• [WORK INSTRUCTION]
Of the entries below, return only those lines from the line with "html: none ->" to the line with "html: <div>2732*2048px 778dpi", exactly, both included.

• [RECORDED INFORMATION]
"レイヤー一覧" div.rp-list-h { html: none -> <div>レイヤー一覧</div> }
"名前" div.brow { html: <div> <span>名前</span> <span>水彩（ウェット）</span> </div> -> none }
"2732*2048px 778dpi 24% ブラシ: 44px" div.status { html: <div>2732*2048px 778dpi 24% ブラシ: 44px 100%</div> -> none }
==
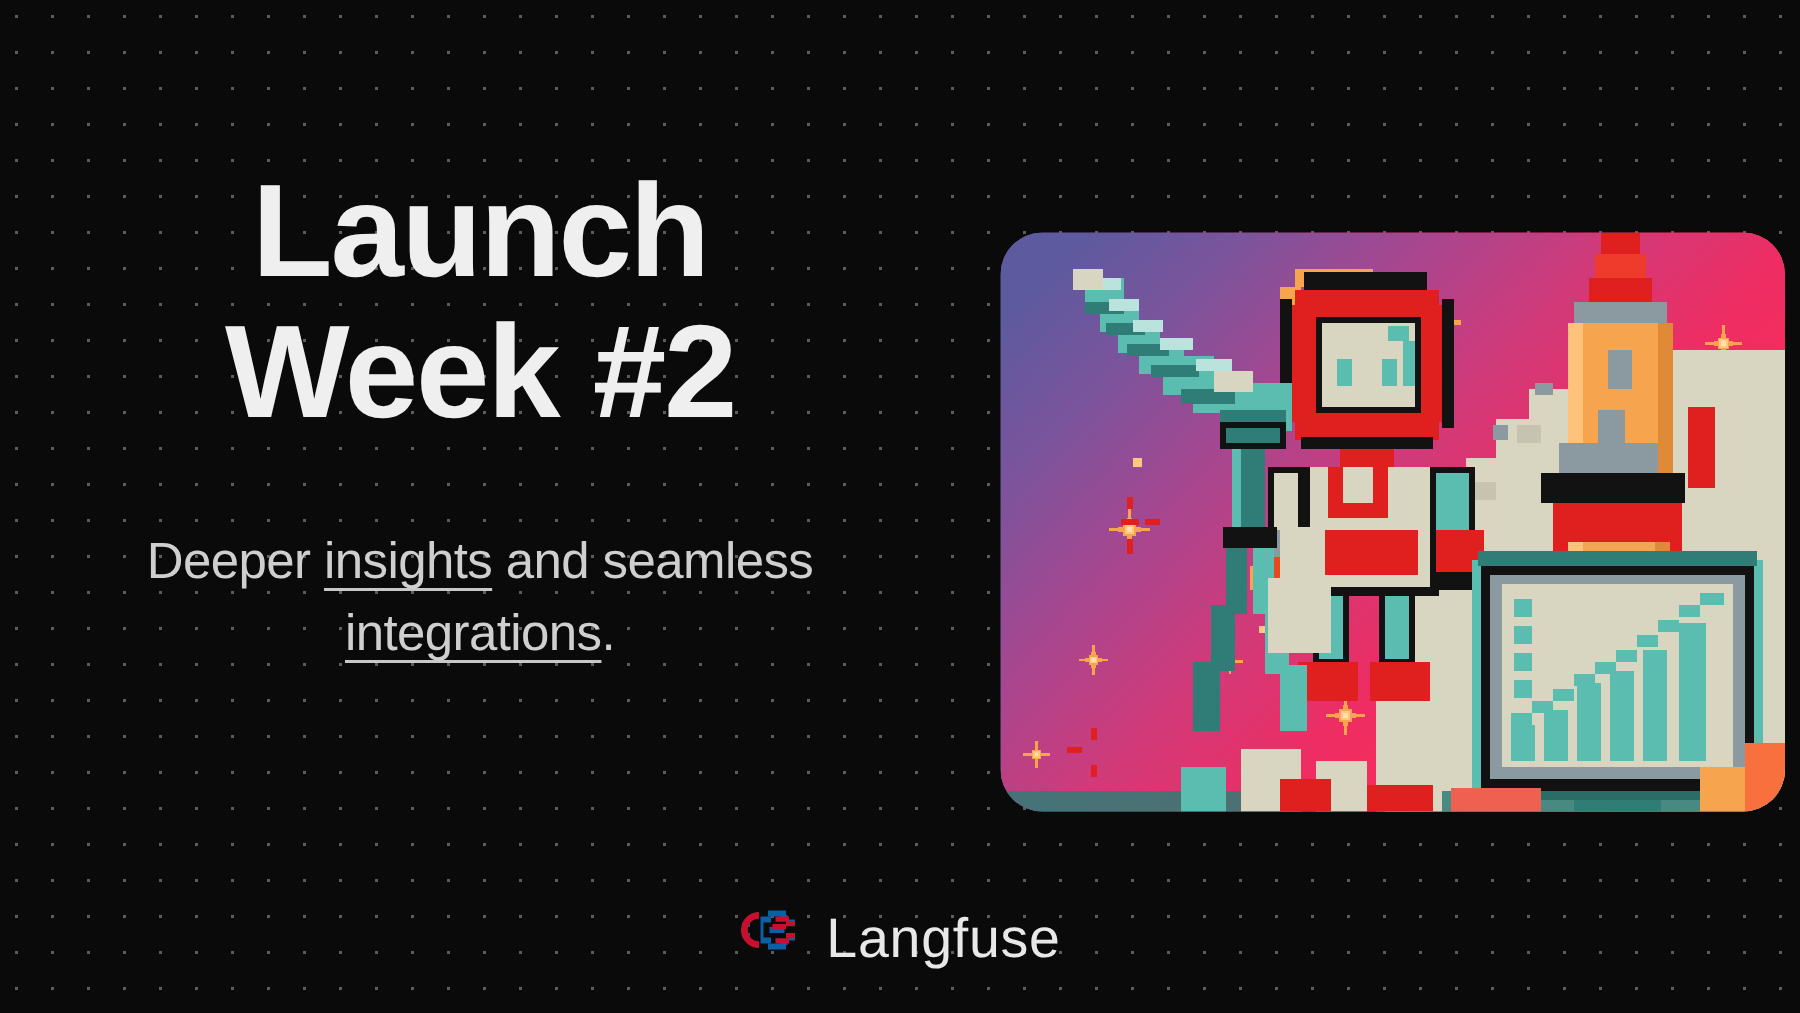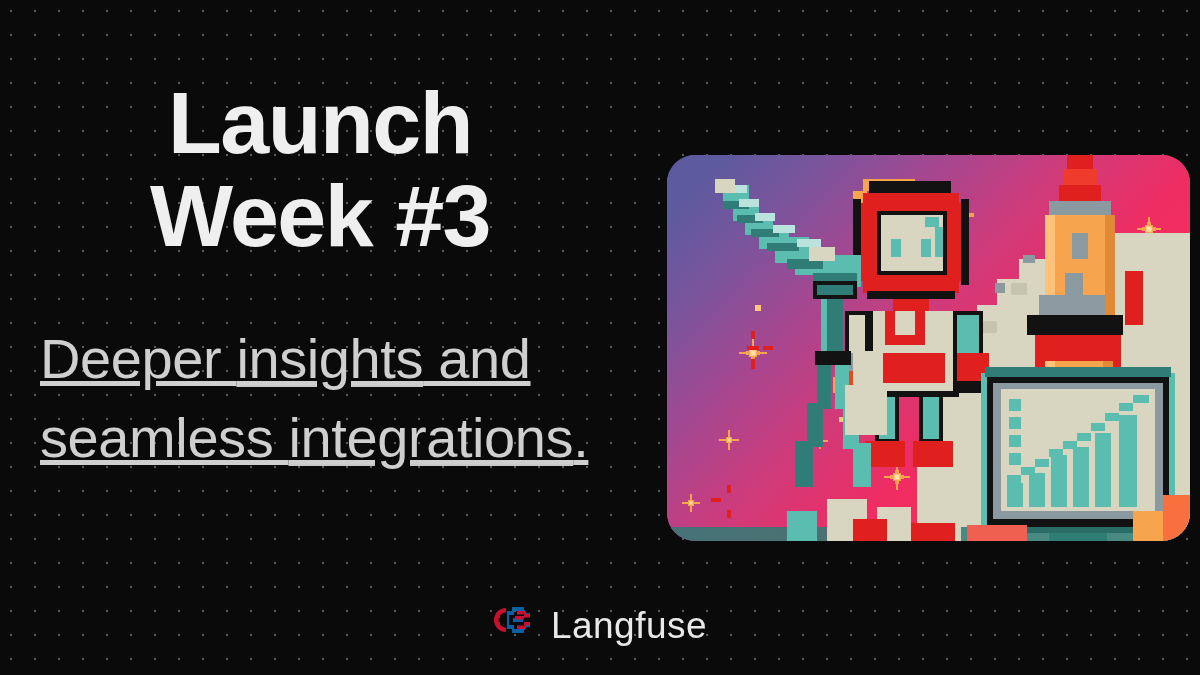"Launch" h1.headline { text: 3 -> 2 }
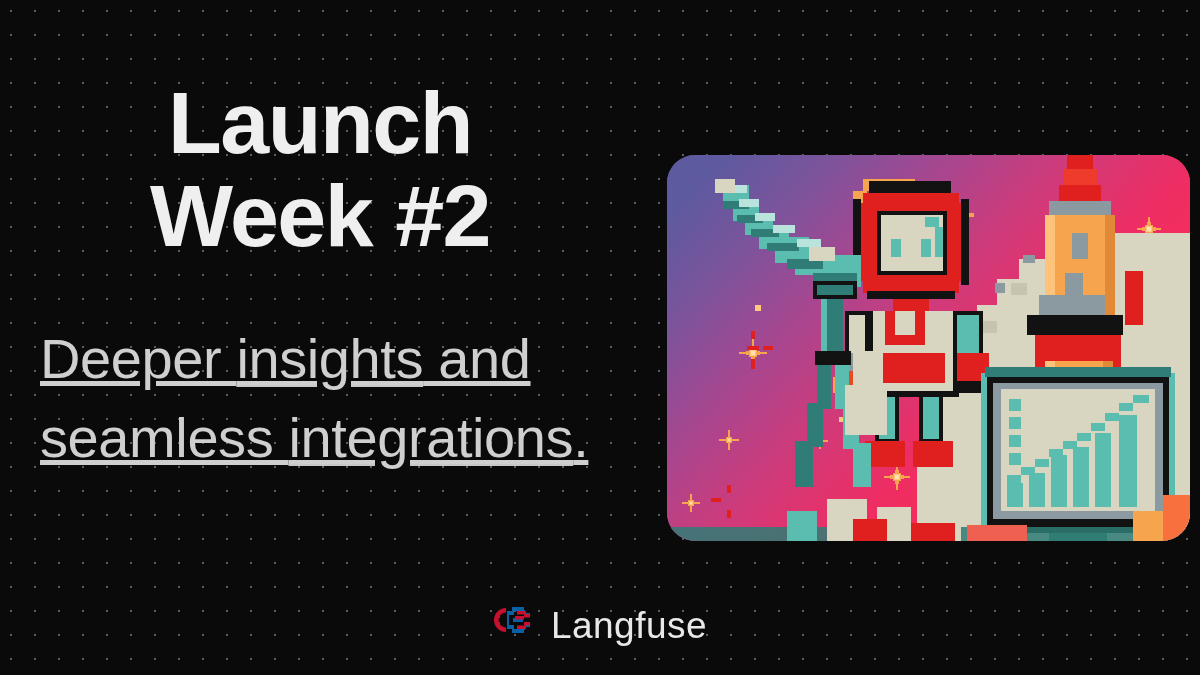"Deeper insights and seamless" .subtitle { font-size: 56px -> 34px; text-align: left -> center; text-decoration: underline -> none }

• [REPLY]
"レイヤー一覧" div.rp-list-h { html: none -> <div>レイヤー一覧</div> }
"名前" div.brow { html: <div> <span>名前</span> <span>水彩（ウェット）</span> </div> -> none }
"2732*2048px 778dpi 24% ブラシ: 44px" div.status { html: <div>2732*2048px 778dpi 24% ブラシ: 44px 100%</div> -> none }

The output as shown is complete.